▸ **Work instruction**
Output only the stretch of the listing that starts at the line containing "margin-left: none ->" and ends at the line containing "text: Assinatura ->", reproduced exactly with both ends.

▸ **Dataset extract**

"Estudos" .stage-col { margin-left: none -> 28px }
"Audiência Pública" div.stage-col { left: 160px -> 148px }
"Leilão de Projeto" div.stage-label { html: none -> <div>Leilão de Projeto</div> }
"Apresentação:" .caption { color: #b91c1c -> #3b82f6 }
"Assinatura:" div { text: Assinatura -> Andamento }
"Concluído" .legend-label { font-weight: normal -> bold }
* * *
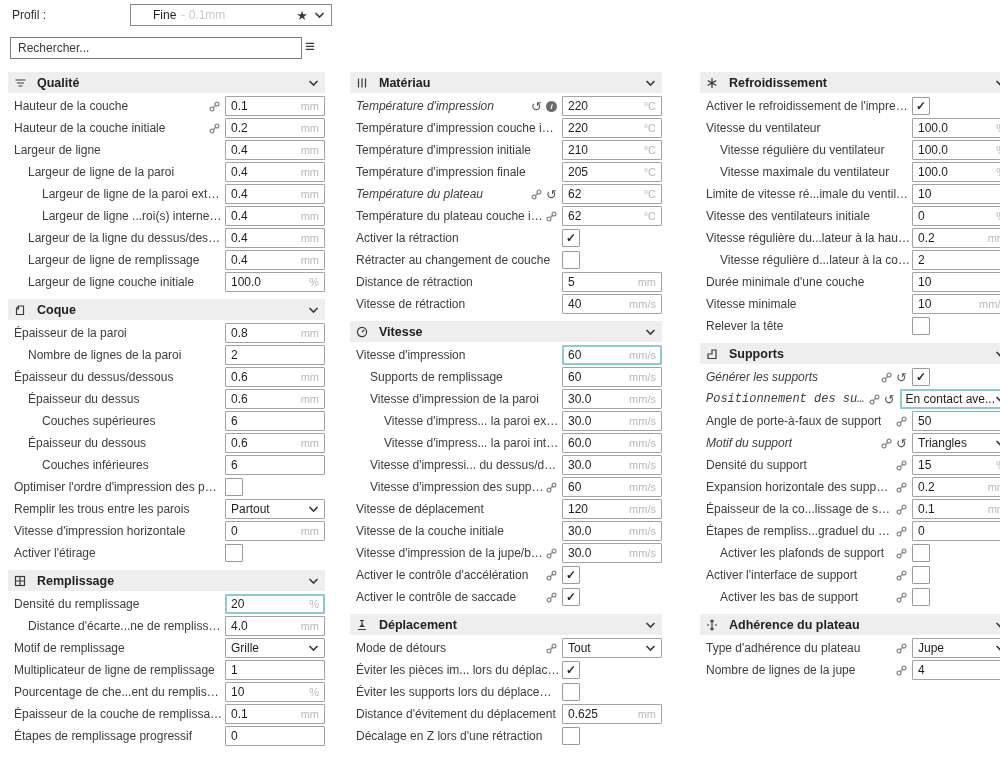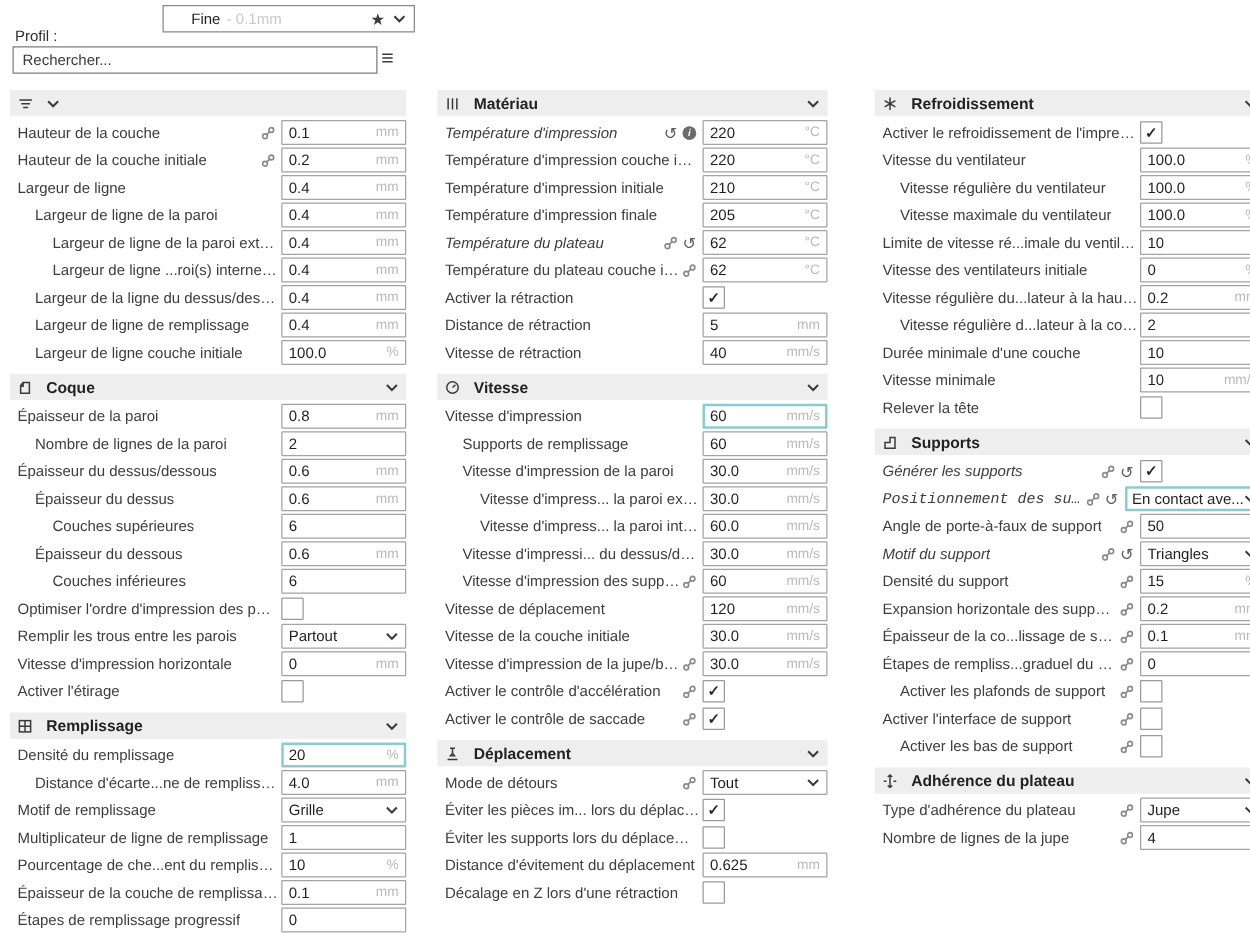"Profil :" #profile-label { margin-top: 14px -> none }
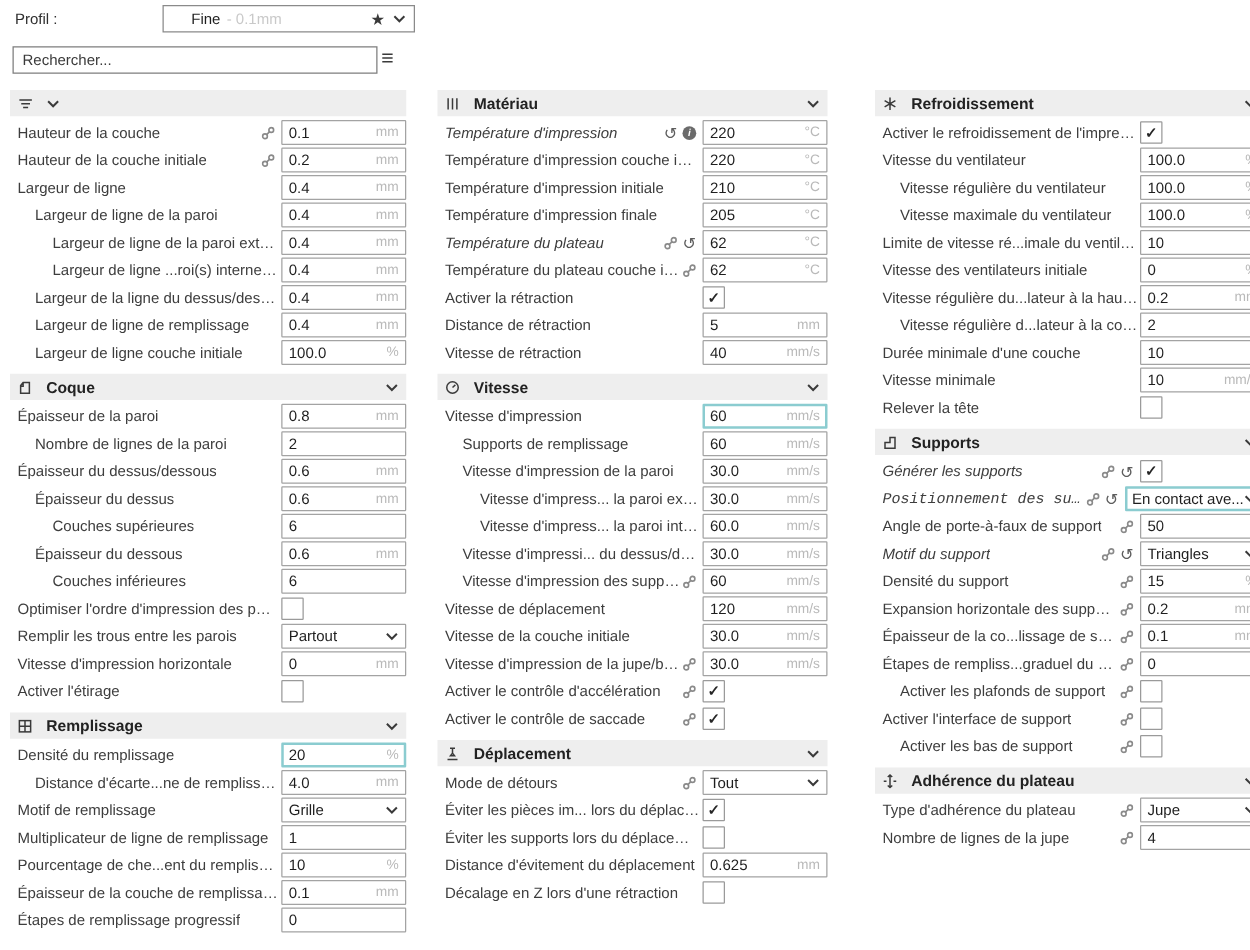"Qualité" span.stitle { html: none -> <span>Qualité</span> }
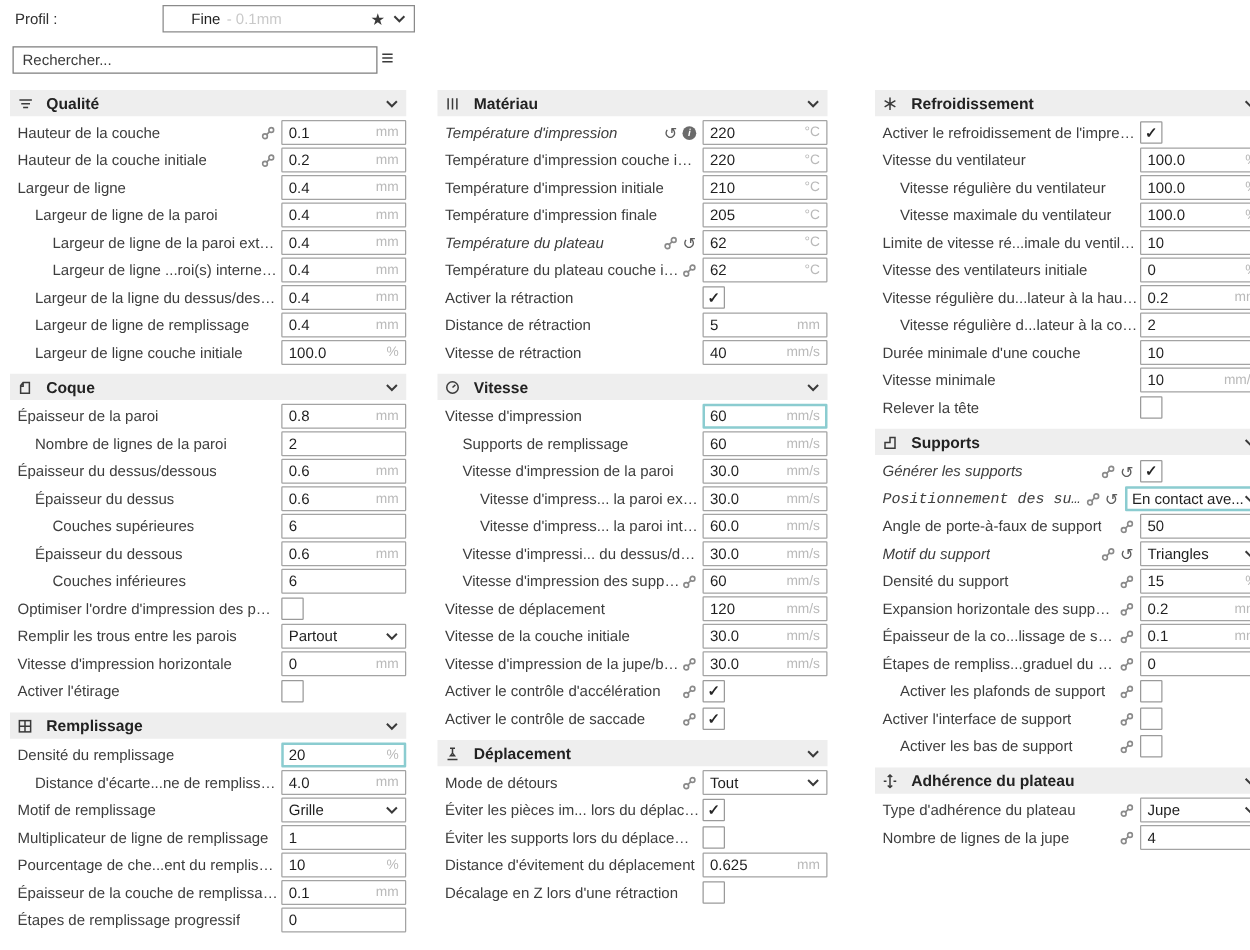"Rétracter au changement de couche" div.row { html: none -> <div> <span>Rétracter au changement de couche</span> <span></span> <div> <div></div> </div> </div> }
---
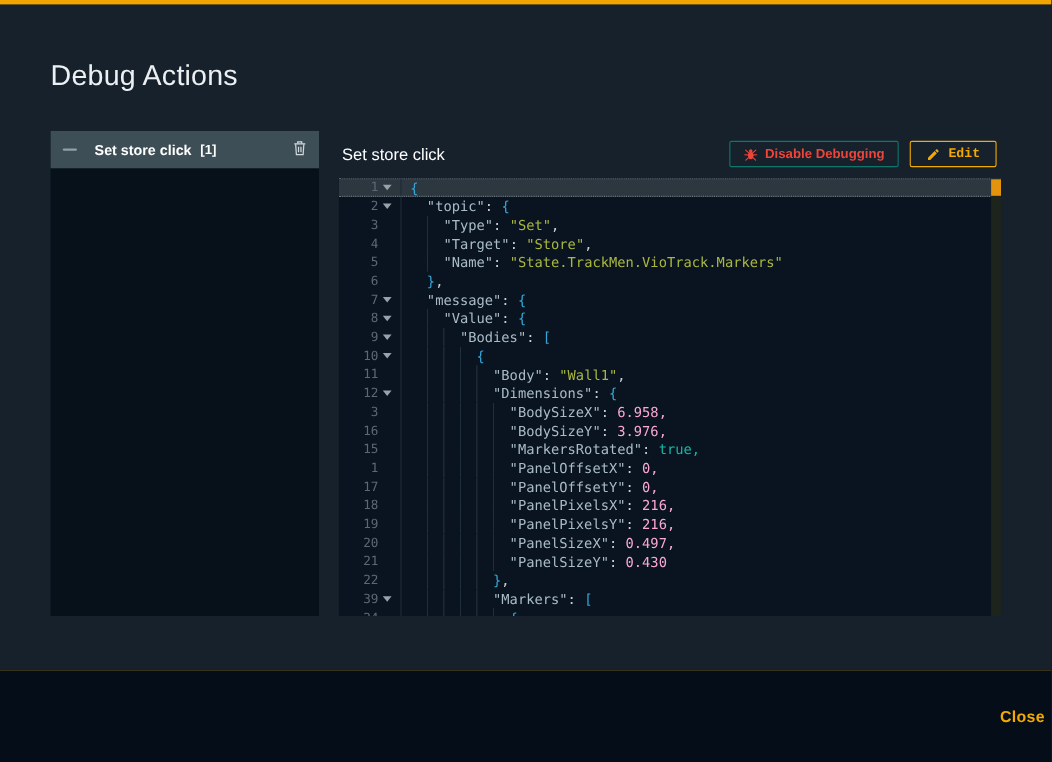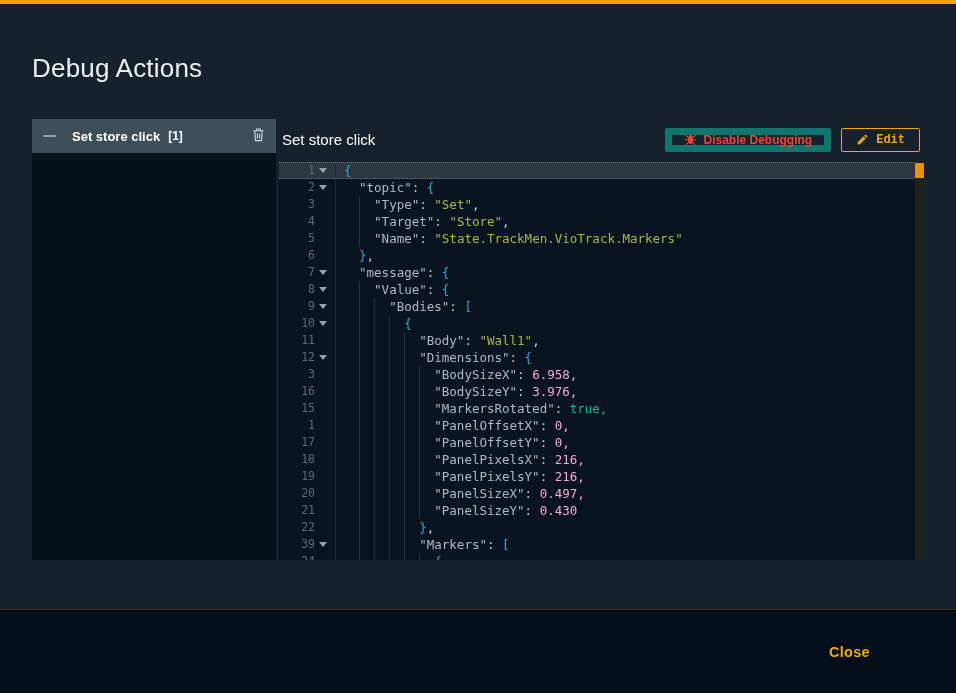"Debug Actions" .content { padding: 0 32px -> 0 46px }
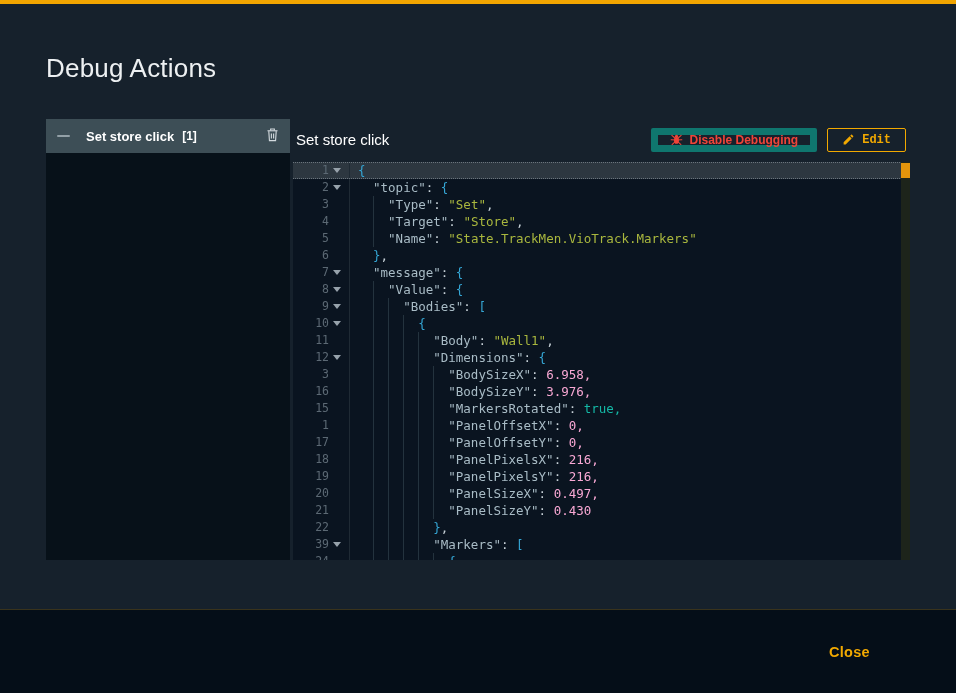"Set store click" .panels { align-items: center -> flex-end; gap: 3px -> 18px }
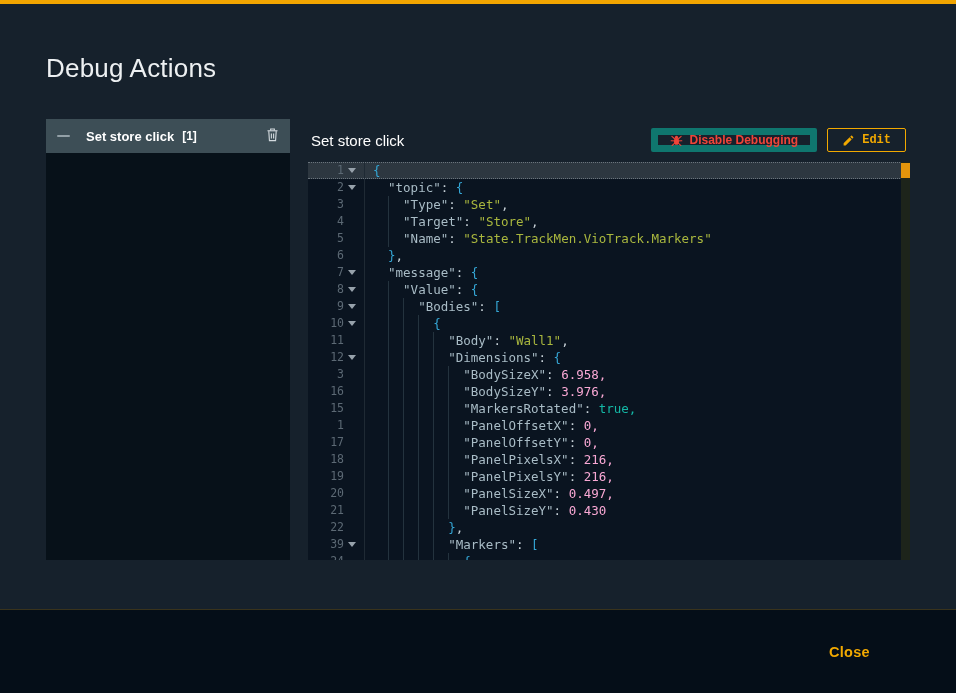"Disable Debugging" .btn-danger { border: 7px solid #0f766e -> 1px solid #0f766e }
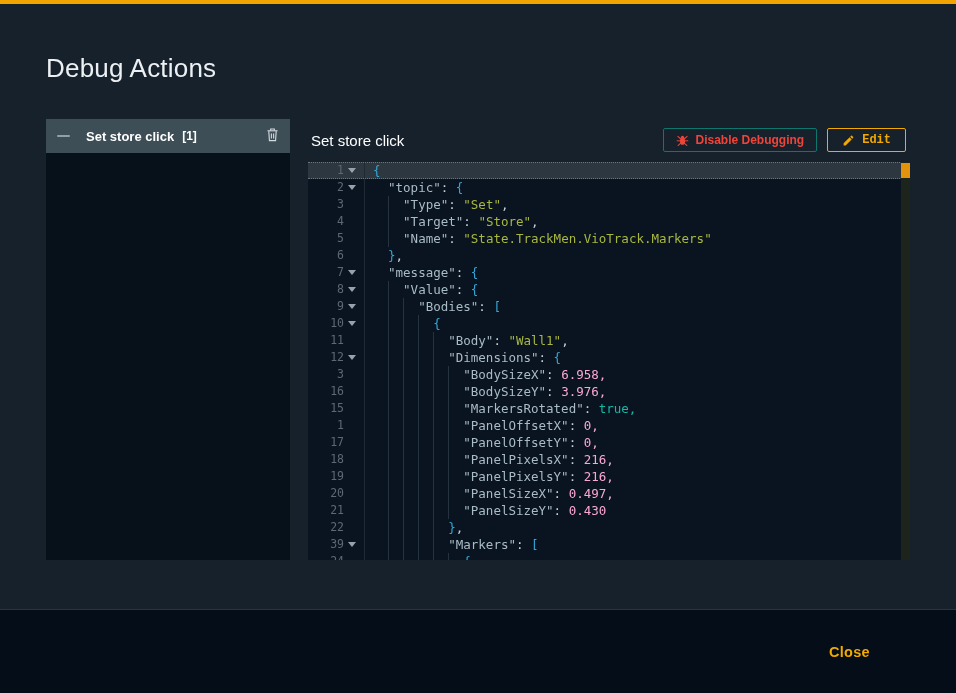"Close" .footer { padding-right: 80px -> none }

▸ **Answer to the exercise**
"Estudos" .stage-col { margin-left: none -> 28px }
"Audiência Pública" div.stage-col { left: 160px -> 148px }
"Leilão de Projeto" div.stage-label { html: none -> <div>Leilão de Projeto</div> }
"Apresentação:" .caption { color: #b91c1c -> #3b82f6 }
"Assinatura:" div { text: Assinatura -> Andamento }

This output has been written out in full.